United States District Court, W.D. Arkansas, Fayetteville Division
OPINION AND ORDER
TIMOTHY L. BROOKS UNITED STATES DISTRICT JUDGE.
Defendant
Cobb-Vantress, Inc. filed a motion for judgment on the
pleadings (Doc. 34) as to two claims in Plaintiff Martha
Cea's Second Amended Complaint. The Court notified the
parties in a text-only Order issued on July 22, 2019 (Doc.
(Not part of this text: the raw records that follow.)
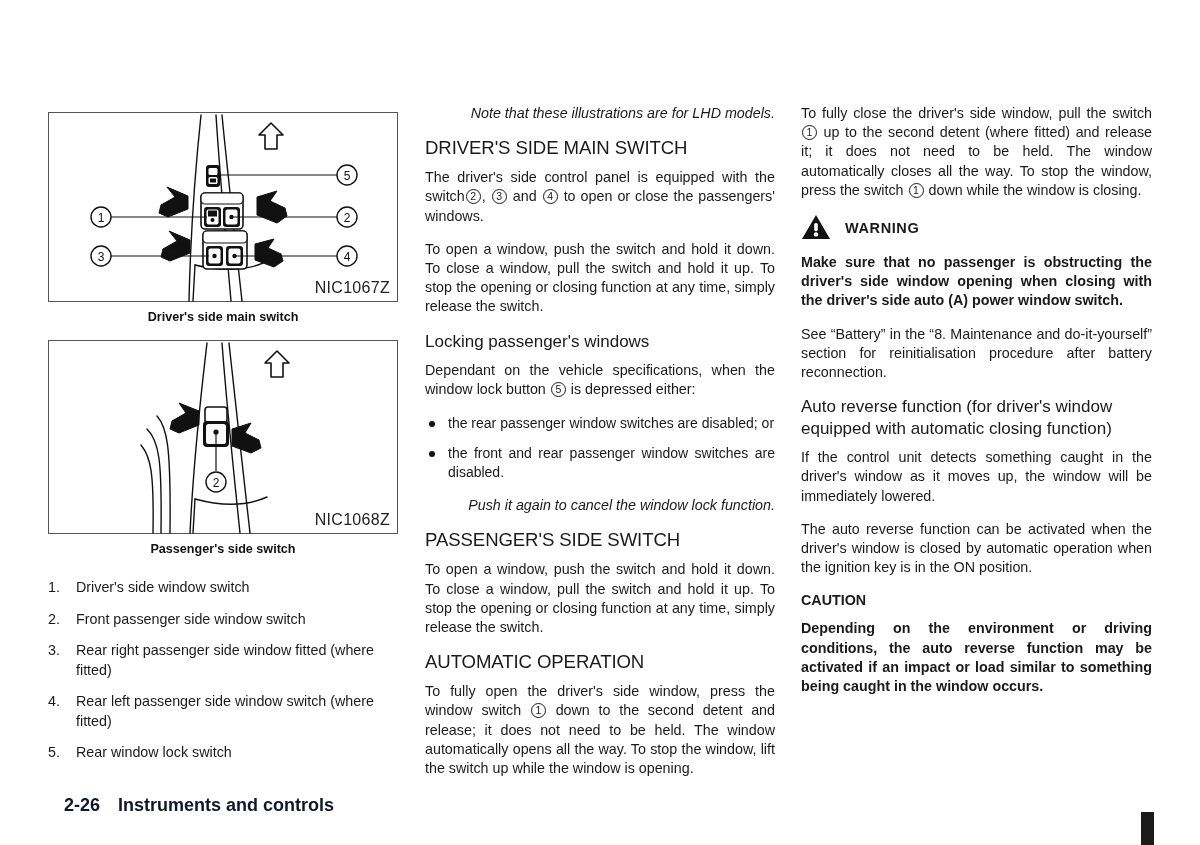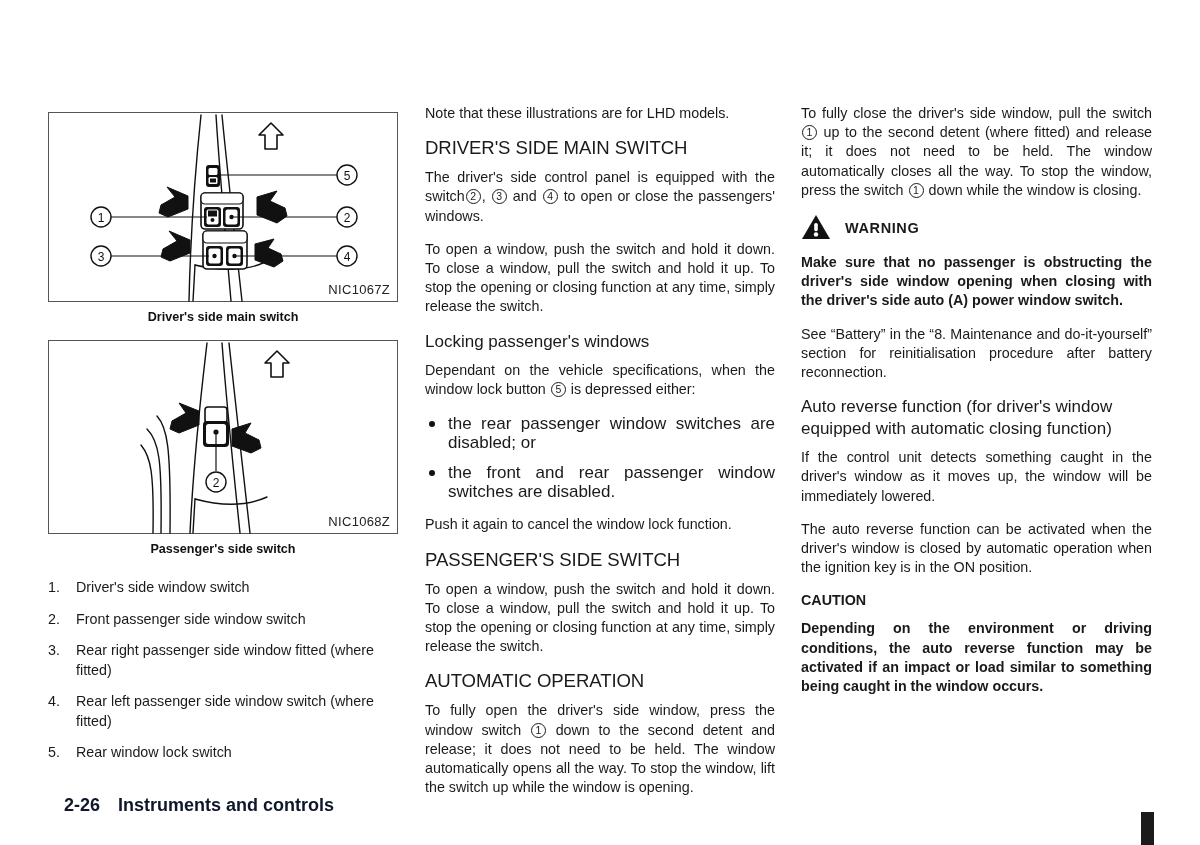--- a/index.html
+++ b/index.html
@@ -41,7 +41,7 @@
     hyphens: manual;
   }
   p.body.last { margin-bottom: 12px; }
-  p.nojust { text-align: left; }
+  p.nojust { text-align: right; font-style: italic; }
 
   h2.sec {
     margin: 0 0 9px 0;

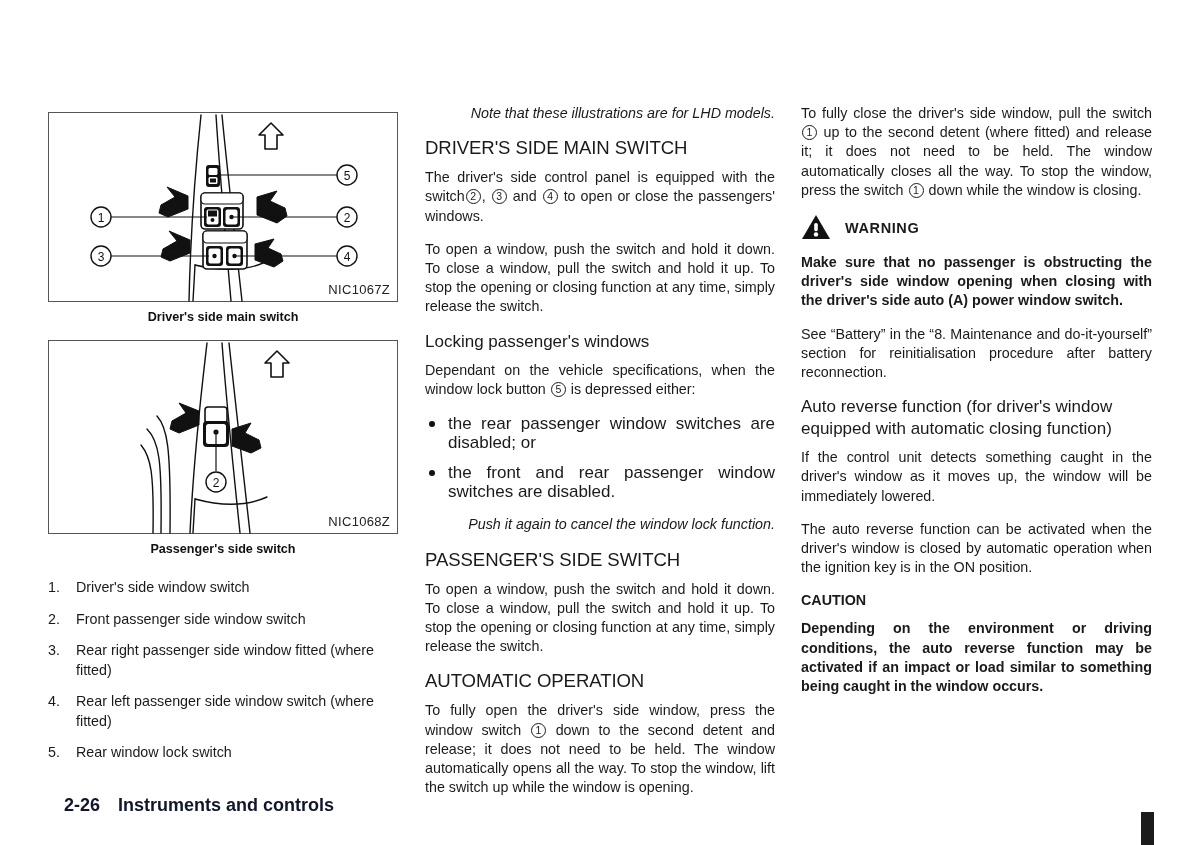--- a/index.html
+++ b/index.html
@@ -128,7 +128,7 @@
   .figcode {
     position: absolute;
     right: 7px; bottom: 4px;
-    font-size: 13px;
+    font-size: 16px;
     letter-spacing: 0.3px;
     color: #222;
   }

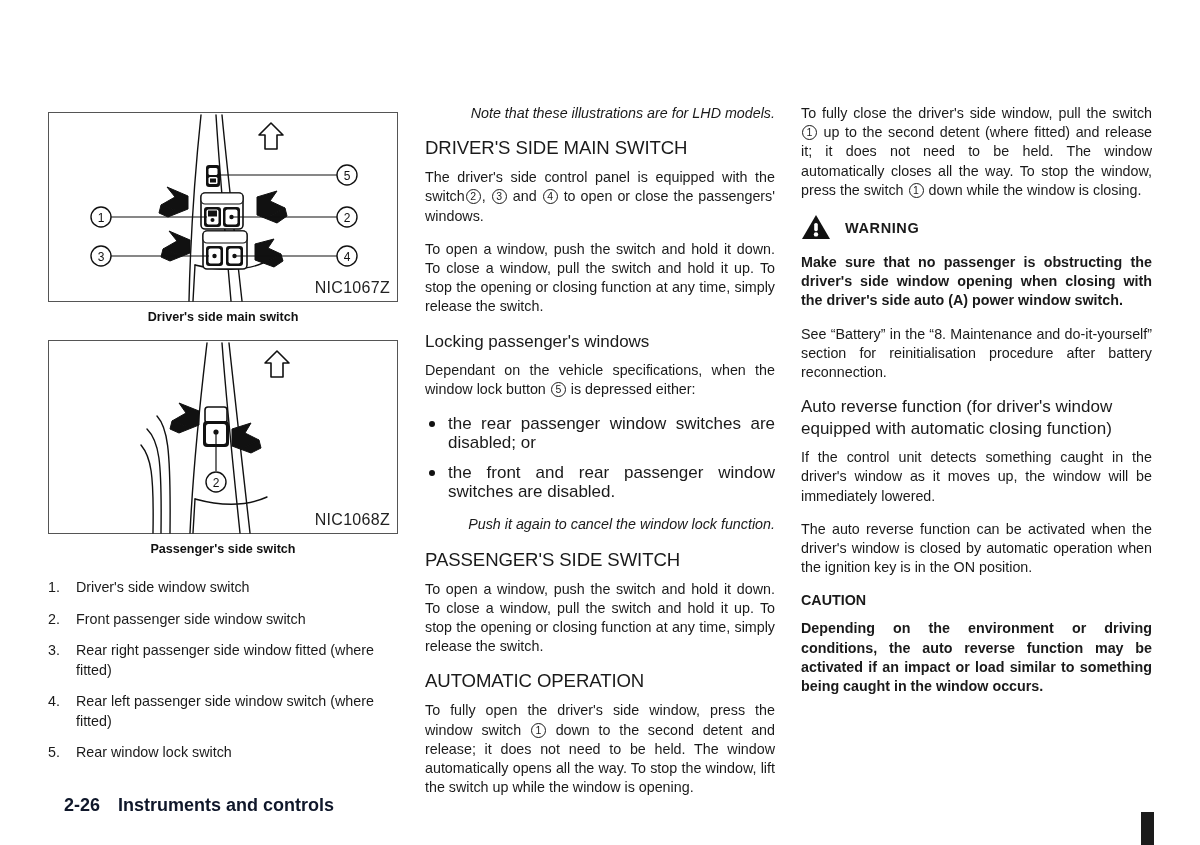--- a/index.html
+++ b/index.html
@@ -93,7 +93,7 @@
     position: relative;
     padding-left: 23px;
     margin-bottom: 11px;
-    font-size: 17px;
+    font-size: 14px;
     line-height: 19.2px;
     text-align: justify;
   }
42) that the motion would be converted to one for summary
judgment under Rule 56. Further, the Court advised the
parties in that same text-only Order that they were welcome
to submit any supplementary briefing, documents, or other
materials in support of or in opposition to the motion for
summary judgment by no later than August 2, 2019. The parties
submitted their supplementary briefs and materials by the
deadline. Then, on August 5, Defendant requested leave to
file a document that Cea referred to in her supplementary
brief but did not attach. The Court granted Defendant leave
to file the document, and at that point, the motion became
fully ripe. After considering all the arguments and evidence
submitted by the parties, the motion is
GRANTED for the reasons set forth below.
I.
BACKGROUND
Defendant's
motion for summary judgment requests dismissal of two claims
that appear in the Second Amended Complaint: a claim for
overtime compensation under the Fair Labor Standards Act
("FLSA") and the Arkansas Minimum Wage Act
("AMWA") and a claim for disability discrimination
and retaliation under the Arkansas Civil Rights Act
("ACRA"). With respect to the overtime claim, Cea
agrees it is subject to dismissal and explains that its
inclusion in the Second Amended Complaint, see Doc.
32 at ¶¶30, 52, was the result of a
"scrivener's error." (Doc. 36 at 1). The Court
issued a prior Order that detailed the reasons why Cea's
overtime claims under both statutes were subject to
dismissal. See Doc. 28. Accordingly, since the
claims for overtime compensation under the FLSA and/or AMWA
were included in the motion for summary judgment, and Cea
offered no further argument or evidence as to why they should
be preserved, they are DISMISSED WITH
PREJUDICE under Rule 56.[1]
The
second issue addressed in Defendant's summary judgment
motion is Cea's claim of disability discrimination and
retaliation, made pursuant to the ACRA. Defendant offers an
affirmative defense that this claim was untimely filed and
should be dismissed with prejudice. The Court notes that Cea
filed her original complaint (Doc. 3) in the Circuit Court of
Benton County, Arkansas, on November 26, 2018. The case was
removed to this Court on February 7, 2019 (Doc. 1).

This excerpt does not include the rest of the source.